Work instructions: Out of the data below, copy every line with the string "absolute".

Data:
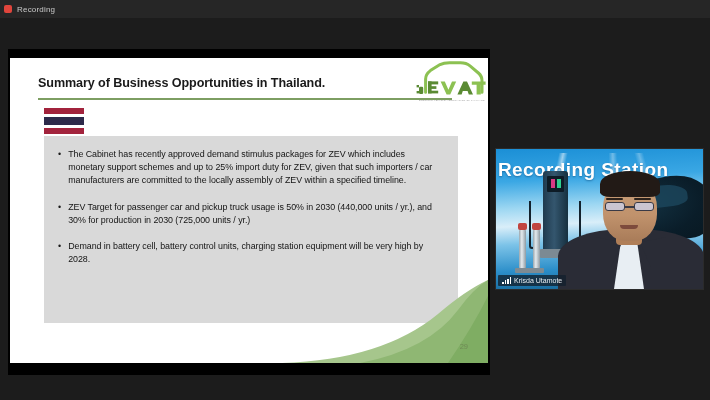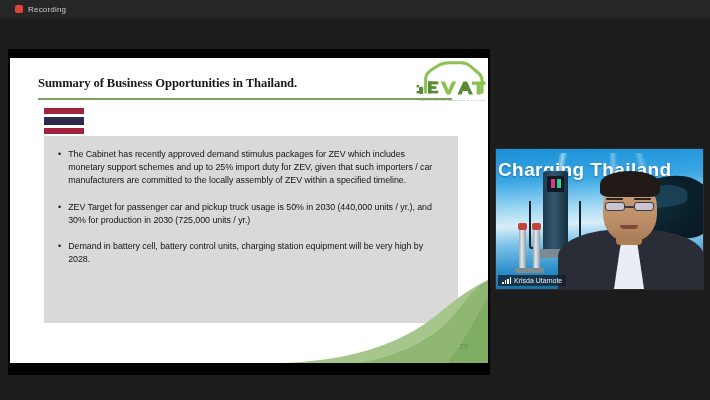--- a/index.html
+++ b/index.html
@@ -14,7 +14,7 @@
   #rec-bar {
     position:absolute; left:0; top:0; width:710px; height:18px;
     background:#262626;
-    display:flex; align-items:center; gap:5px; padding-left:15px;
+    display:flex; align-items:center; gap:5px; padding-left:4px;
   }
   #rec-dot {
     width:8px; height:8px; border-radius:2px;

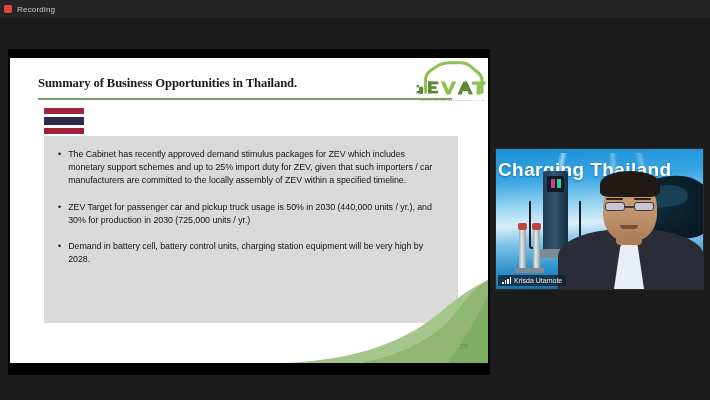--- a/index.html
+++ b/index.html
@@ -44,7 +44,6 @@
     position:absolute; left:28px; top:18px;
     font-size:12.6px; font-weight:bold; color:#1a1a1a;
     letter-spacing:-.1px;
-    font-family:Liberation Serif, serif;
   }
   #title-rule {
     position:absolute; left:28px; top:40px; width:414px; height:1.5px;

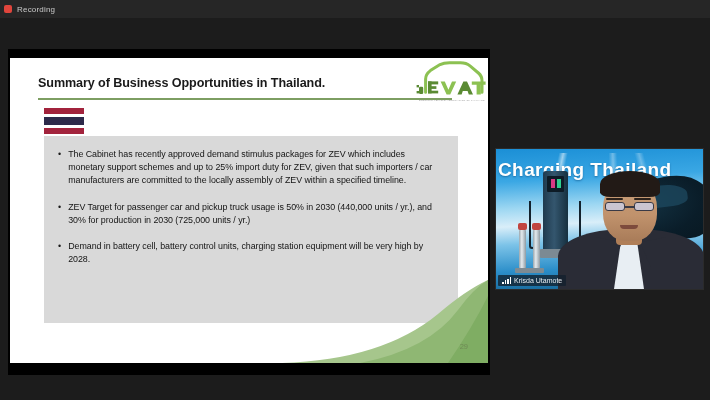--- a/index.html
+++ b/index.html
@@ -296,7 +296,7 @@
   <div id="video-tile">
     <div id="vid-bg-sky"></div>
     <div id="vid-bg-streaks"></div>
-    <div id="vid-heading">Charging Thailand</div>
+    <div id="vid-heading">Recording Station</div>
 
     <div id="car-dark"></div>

Reply:
     position:absolute; left:0; top:0; width:710px; height:18px;
     position:absolute; left:28px; top:18px;
     position:absolute; left:28px; top:40px; width:414px; height:1.5px;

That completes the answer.